REQUIRED WORK.
Find the line below with "(272, 128) none". Print it and every line after it exactly, through the last line, leaving out the pictures.
════
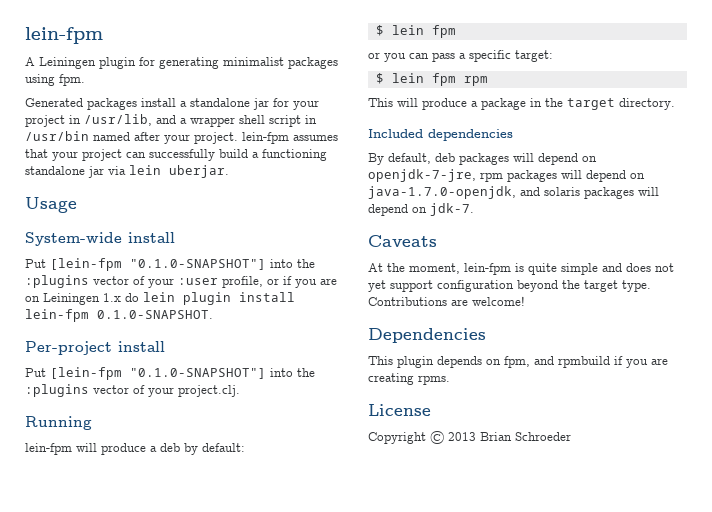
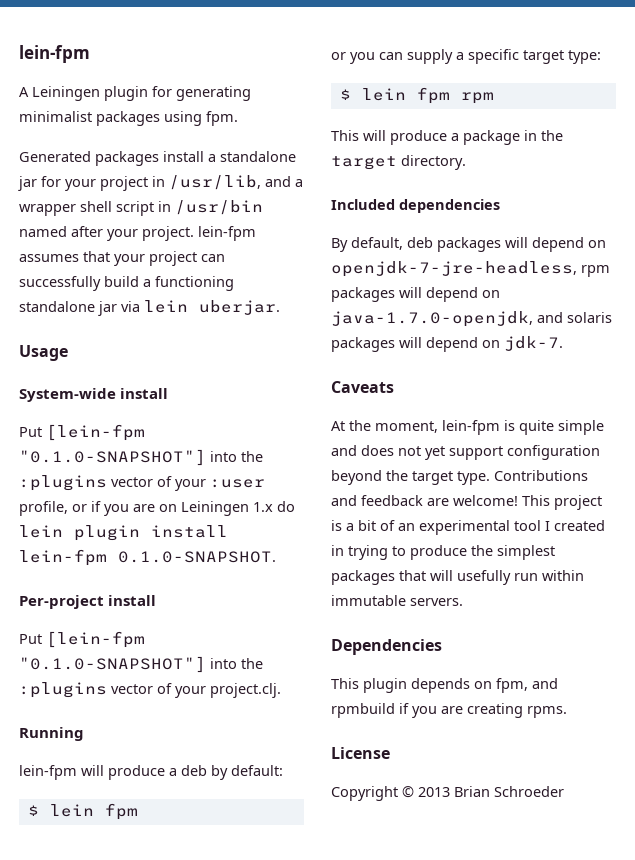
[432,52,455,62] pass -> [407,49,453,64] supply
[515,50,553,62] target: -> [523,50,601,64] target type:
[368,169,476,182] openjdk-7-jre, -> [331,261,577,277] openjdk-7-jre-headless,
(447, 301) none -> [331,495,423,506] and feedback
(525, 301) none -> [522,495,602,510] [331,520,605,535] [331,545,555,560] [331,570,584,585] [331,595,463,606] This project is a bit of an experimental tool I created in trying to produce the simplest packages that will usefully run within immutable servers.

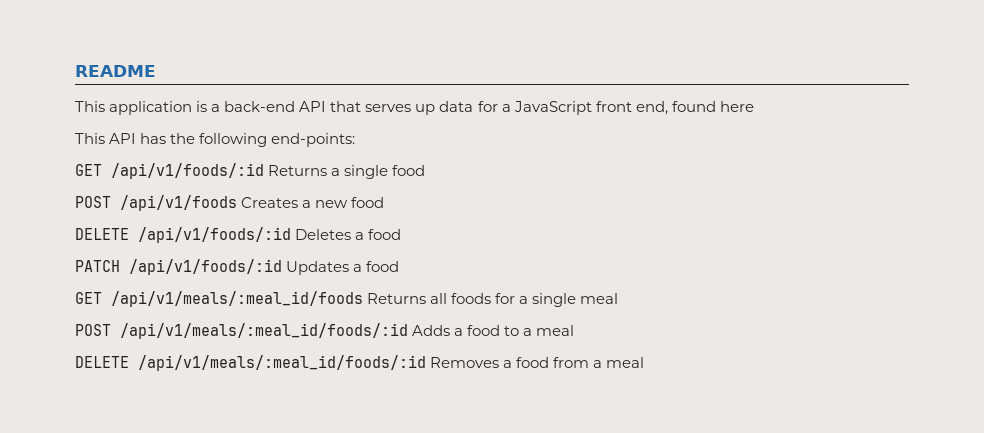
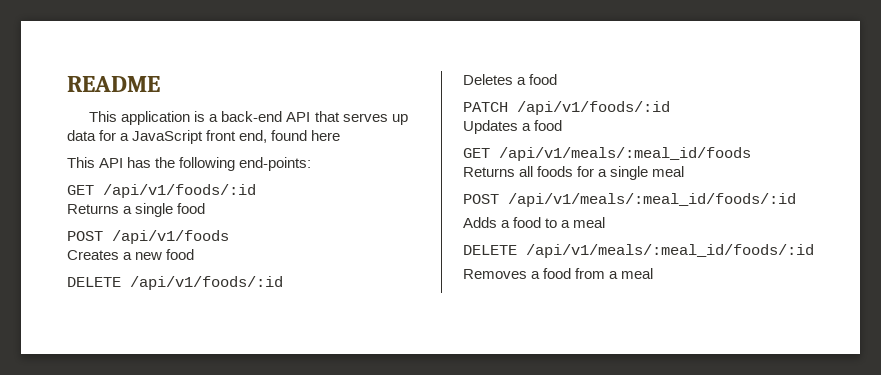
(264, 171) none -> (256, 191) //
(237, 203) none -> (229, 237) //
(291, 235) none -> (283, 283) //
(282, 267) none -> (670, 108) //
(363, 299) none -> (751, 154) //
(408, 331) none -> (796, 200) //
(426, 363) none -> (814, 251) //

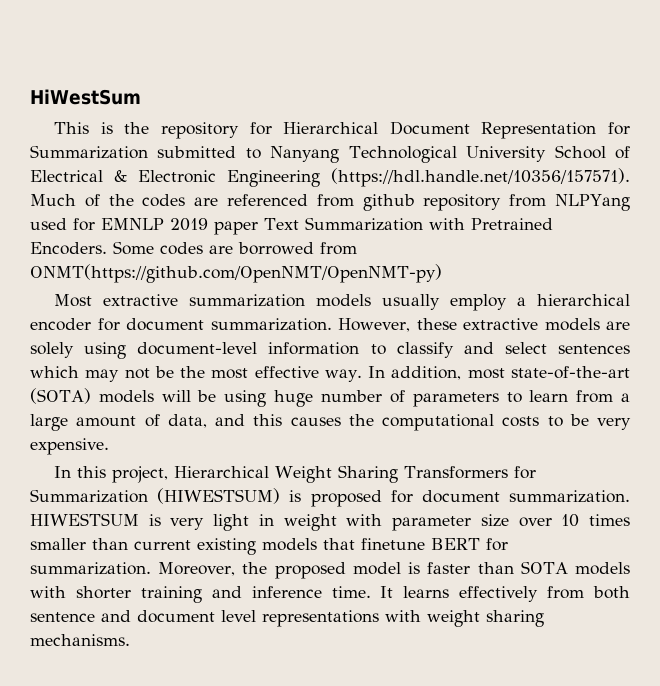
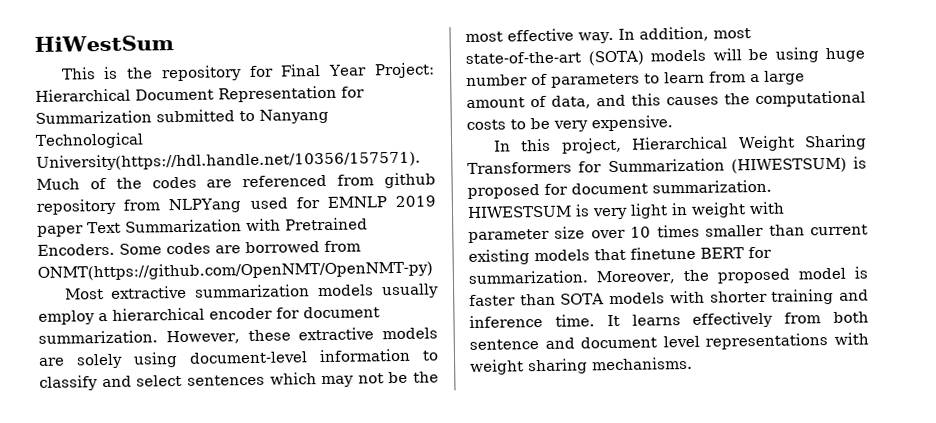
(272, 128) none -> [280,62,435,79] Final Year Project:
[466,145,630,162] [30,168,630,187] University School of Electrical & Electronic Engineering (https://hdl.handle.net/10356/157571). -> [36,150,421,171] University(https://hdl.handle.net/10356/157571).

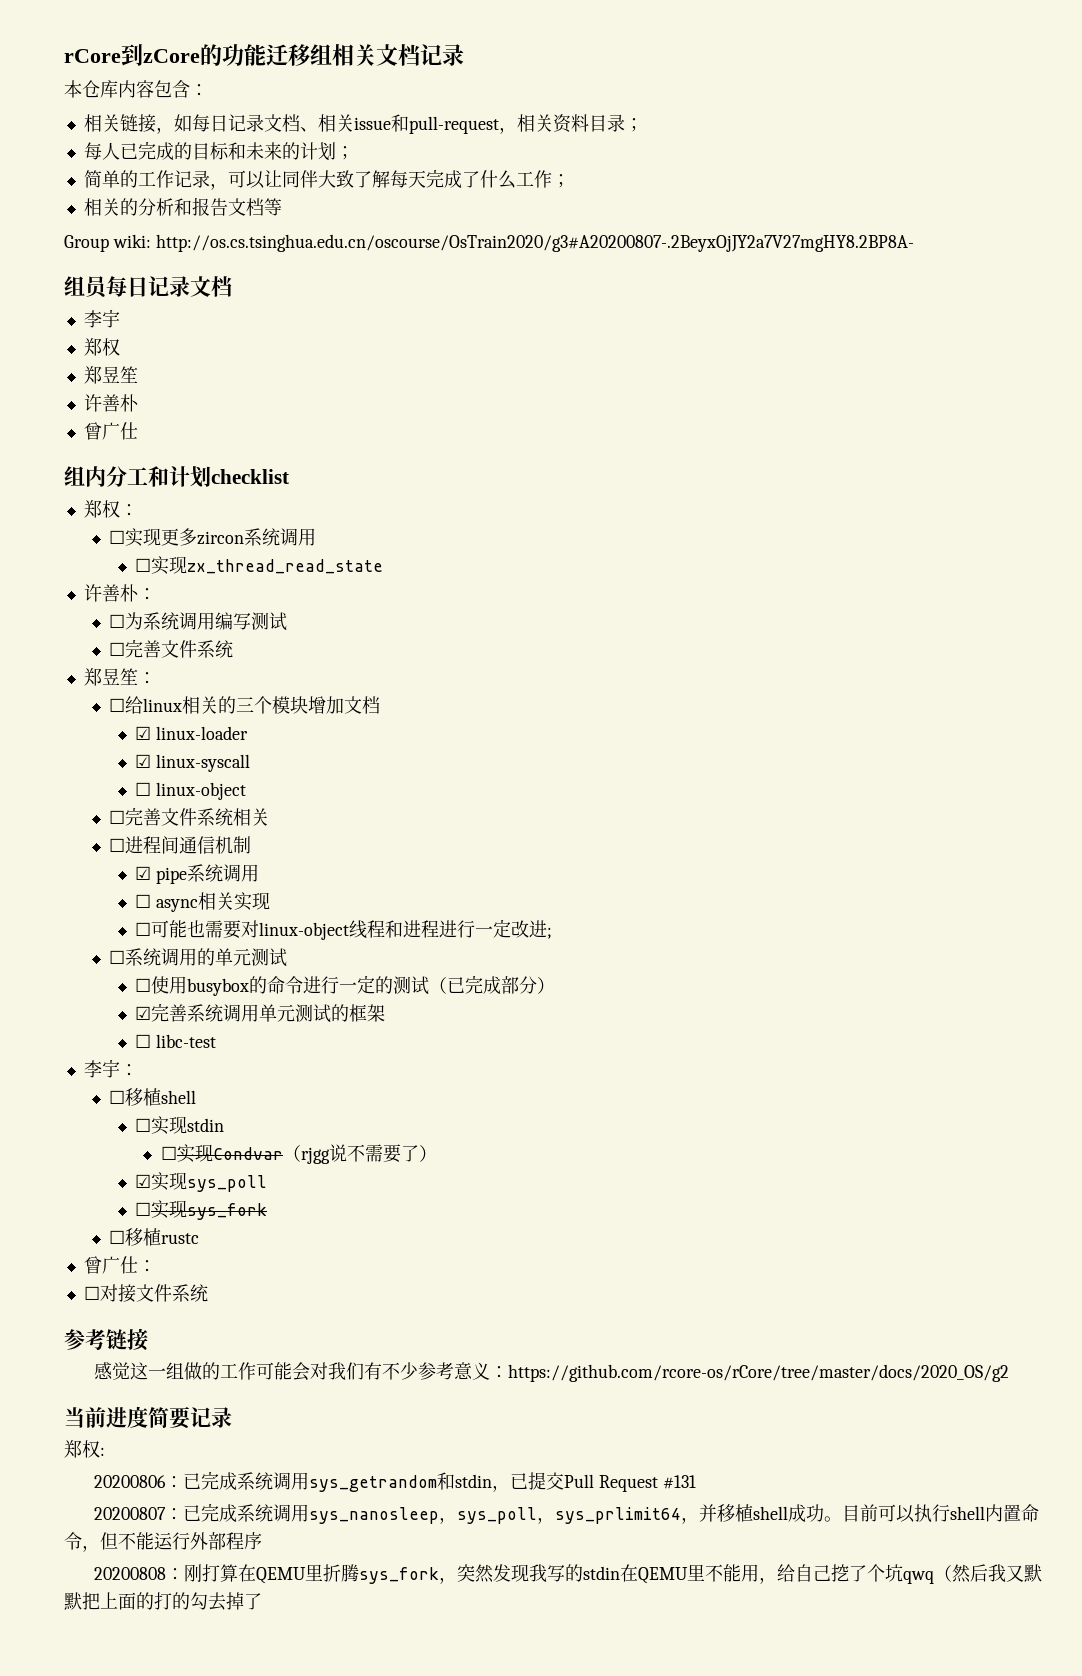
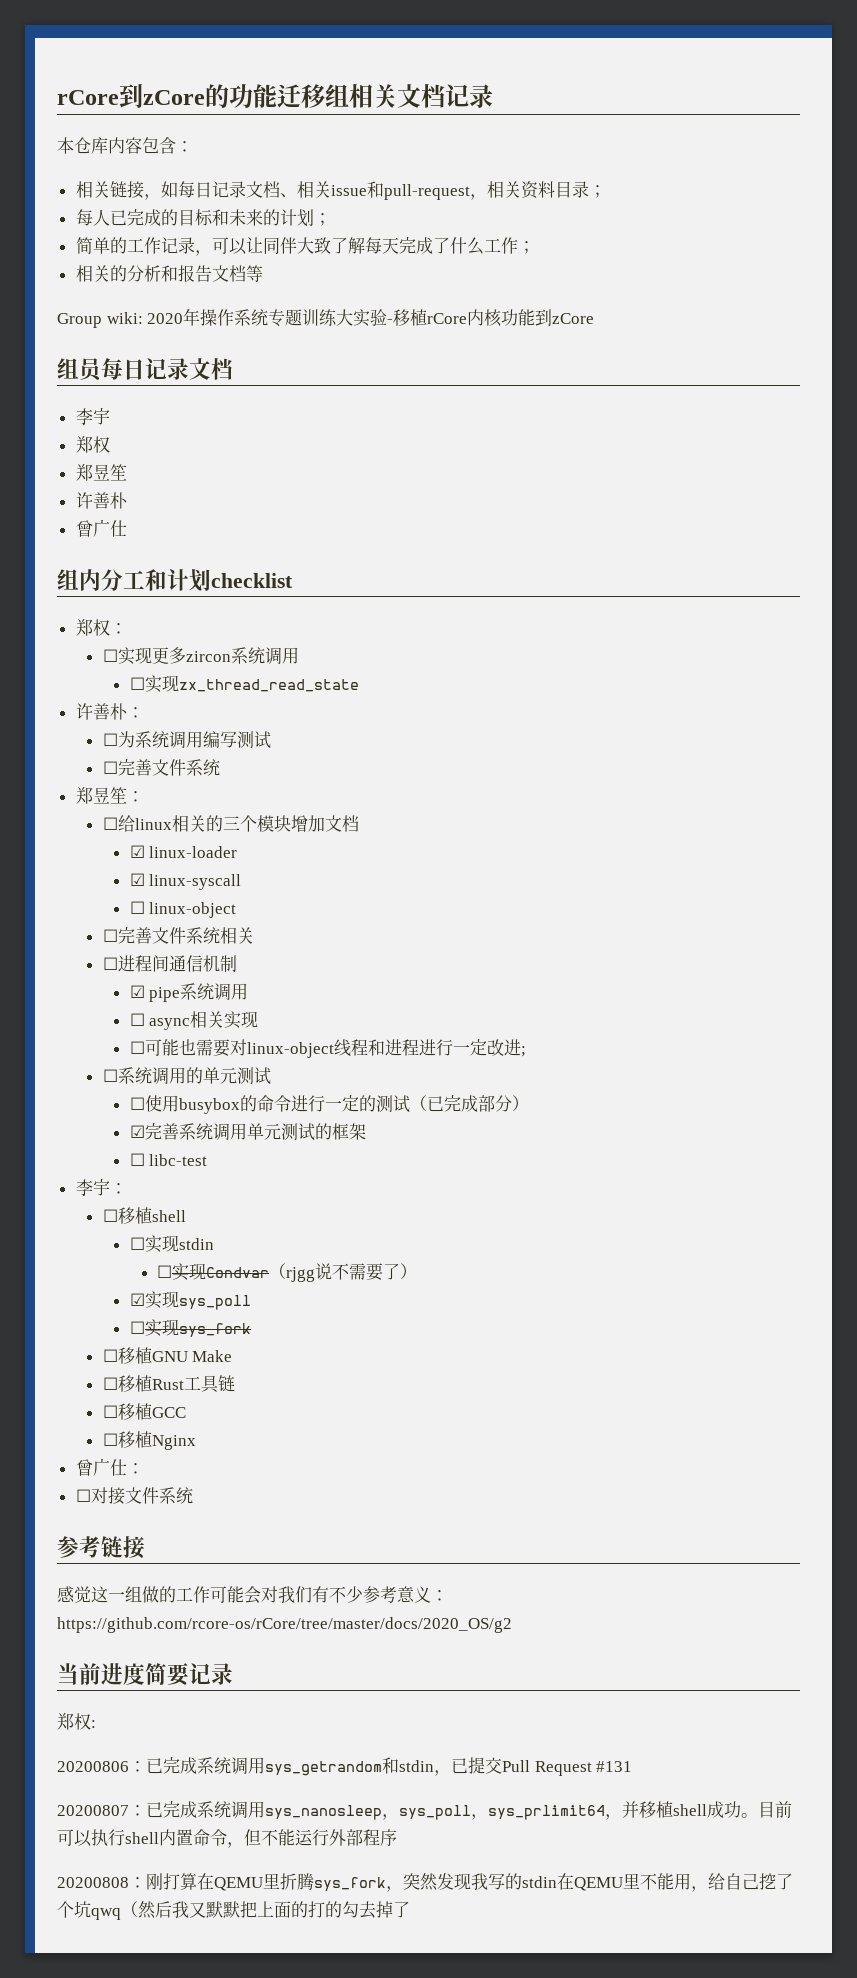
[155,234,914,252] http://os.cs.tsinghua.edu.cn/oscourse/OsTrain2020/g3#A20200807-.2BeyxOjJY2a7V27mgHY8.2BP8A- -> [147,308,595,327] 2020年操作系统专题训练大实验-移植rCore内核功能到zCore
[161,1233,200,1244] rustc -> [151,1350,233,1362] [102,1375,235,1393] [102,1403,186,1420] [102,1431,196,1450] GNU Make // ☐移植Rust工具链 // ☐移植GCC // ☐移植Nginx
════
WRITTEN SOLUTION.
(272, 128) none -> [280,62,435,79] Final Year Project:
[466,145,630,162] [30,168,630,187] University School of Electrical & Electronic Engineering (https://hdl.handle.net/10356/157571). -> [36,150,421,171] University(https://hdl.handle.net/10356/157571).

[155,234,914,252] http://os.cs.tsinghua.edu.cn/oscourse/OsTrain2020/g3#A20200807-.2BeyxOjJY2a7V27mgHY8.2BP8A- -> [147,308,595,327] 2020年操作系统专题训练大实验-移植rCore内核功能到zCore
[161,1233,200,1244] rustc -> [151,1350,233,1362] [102,1375,235,1393] [102,1403,186,1420] [102,1431,196,1450] GNU Make // ☐移植Rust工具链 // ☐移植GCC // ☐移植Nginx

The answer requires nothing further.